What needs to be done:
A complete answer includes every line below with the word "size".

Data under study:
· · · · ·

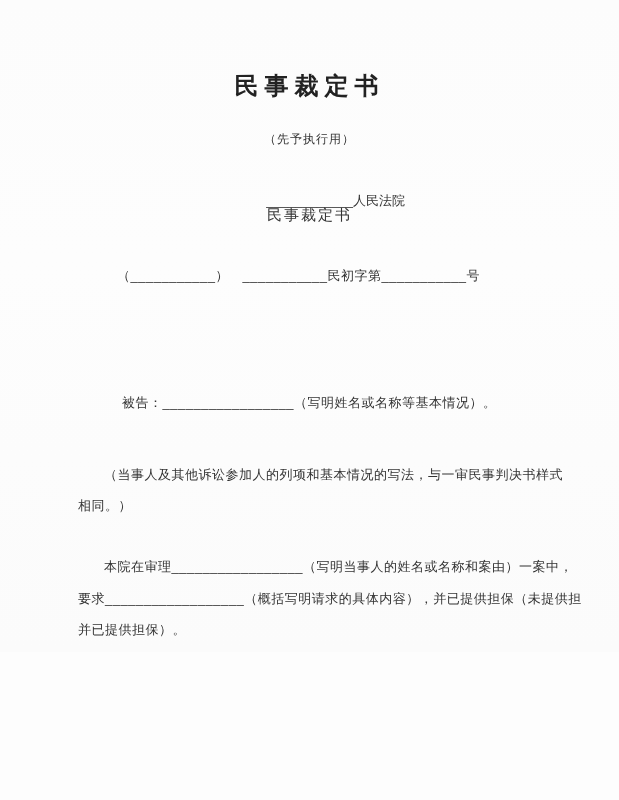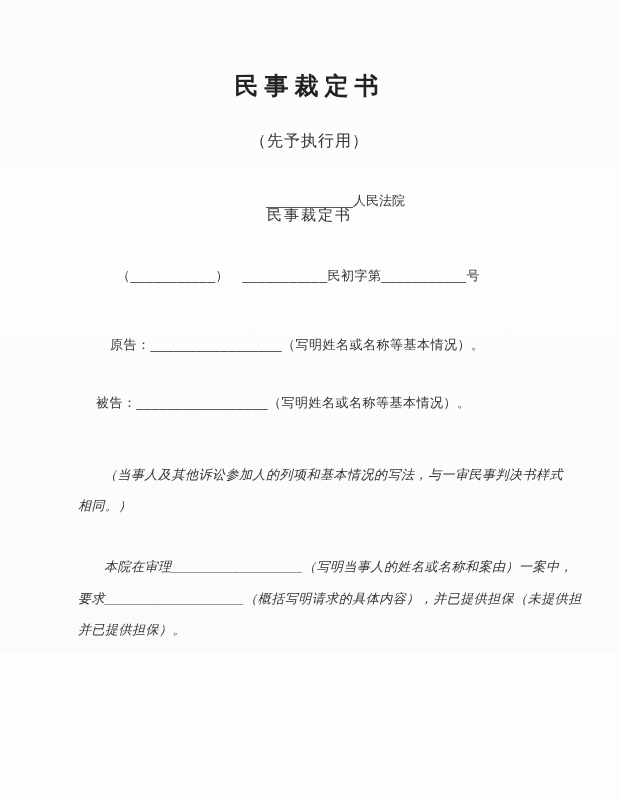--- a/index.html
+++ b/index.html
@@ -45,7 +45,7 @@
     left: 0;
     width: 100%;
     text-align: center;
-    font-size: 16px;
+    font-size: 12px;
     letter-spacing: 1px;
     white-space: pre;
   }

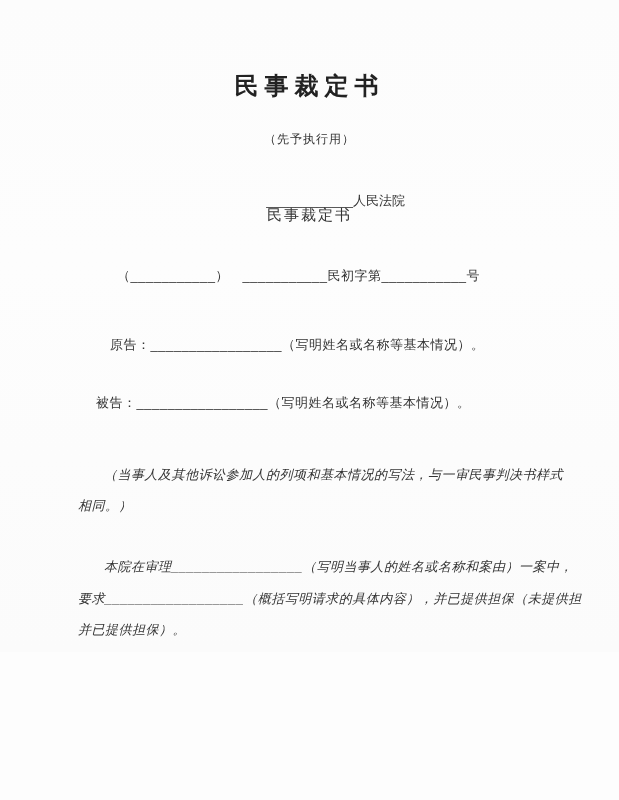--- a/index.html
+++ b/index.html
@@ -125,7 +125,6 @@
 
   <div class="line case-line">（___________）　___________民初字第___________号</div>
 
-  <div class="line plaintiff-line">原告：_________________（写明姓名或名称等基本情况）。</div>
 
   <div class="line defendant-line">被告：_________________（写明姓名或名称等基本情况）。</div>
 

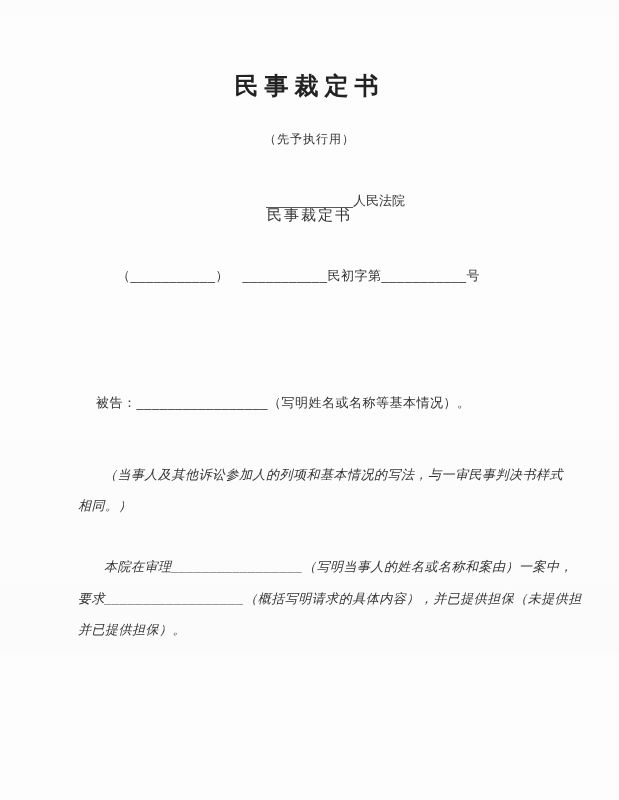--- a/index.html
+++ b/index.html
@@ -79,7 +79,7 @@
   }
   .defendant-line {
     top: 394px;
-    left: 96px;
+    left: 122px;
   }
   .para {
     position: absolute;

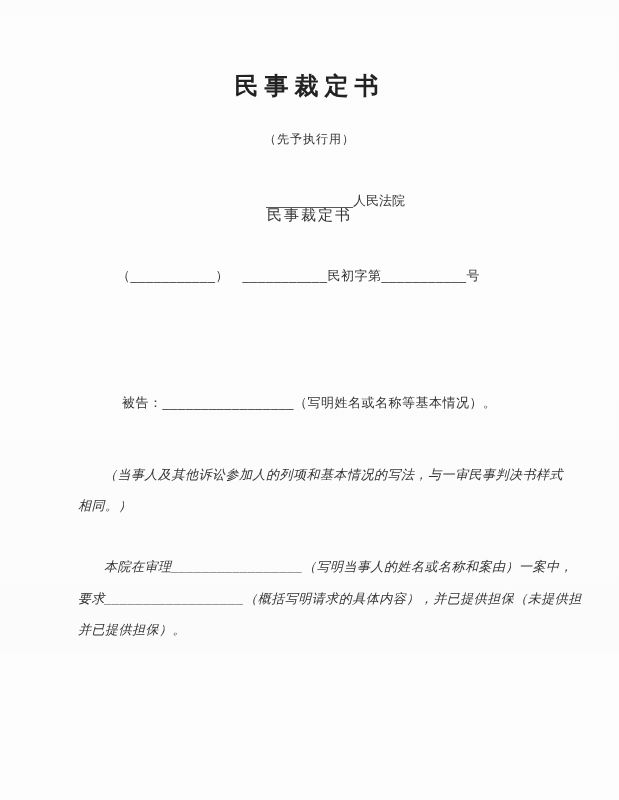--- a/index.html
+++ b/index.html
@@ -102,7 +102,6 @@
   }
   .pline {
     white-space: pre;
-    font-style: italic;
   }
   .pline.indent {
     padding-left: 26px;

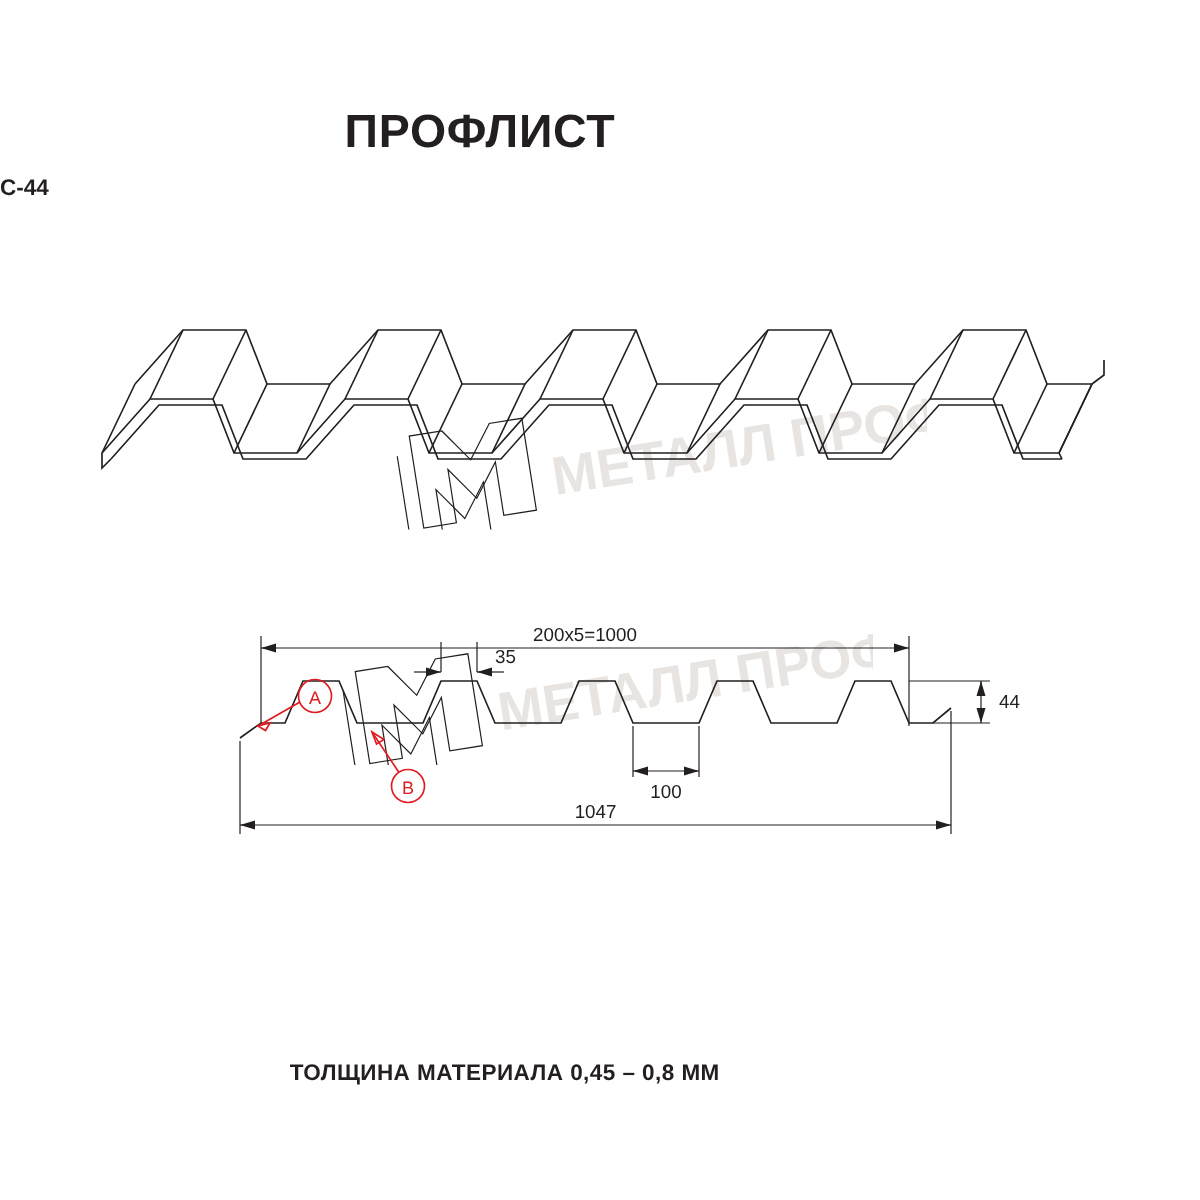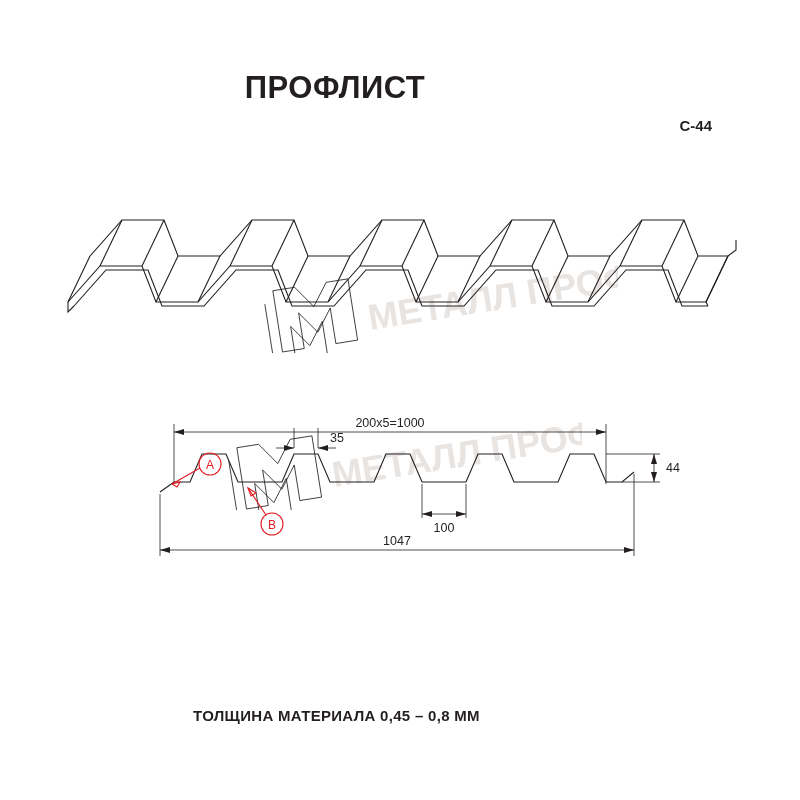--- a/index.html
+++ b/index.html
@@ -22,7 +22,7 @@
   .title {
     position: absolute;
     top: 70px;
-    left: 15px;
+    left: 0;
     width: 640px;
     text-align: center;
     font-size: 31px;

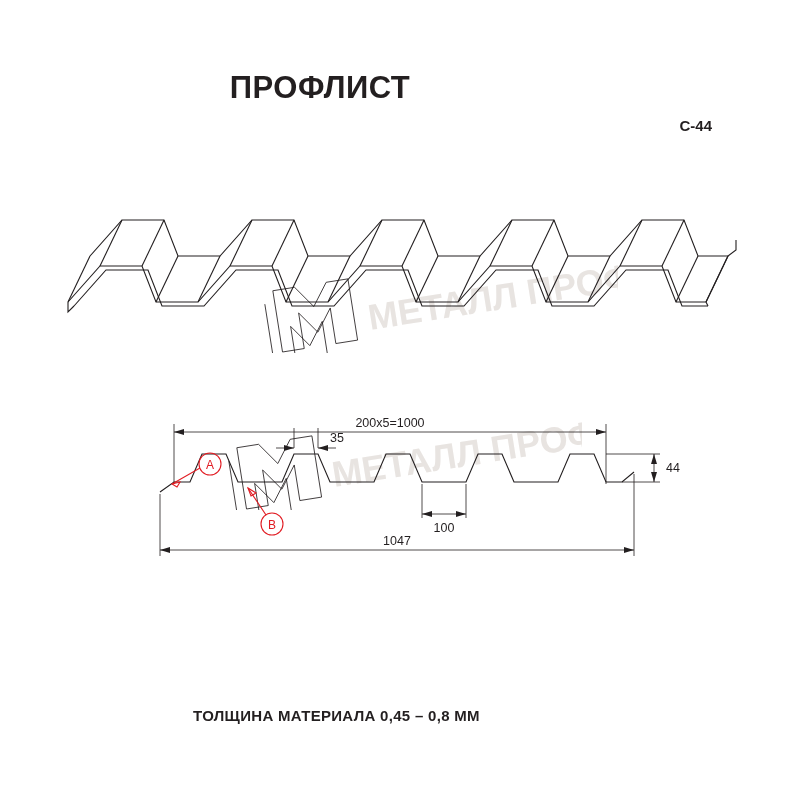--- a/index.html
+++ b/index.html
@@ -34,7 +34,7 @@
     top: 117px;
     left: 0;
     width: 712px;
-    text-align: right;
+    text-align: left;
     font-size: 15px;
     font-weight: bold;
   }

· · · · ·

Solution to this exercise:
-    font-size: 16px;
+    font-size: 12px;
     font-size: 31px;
     font-size: 15px;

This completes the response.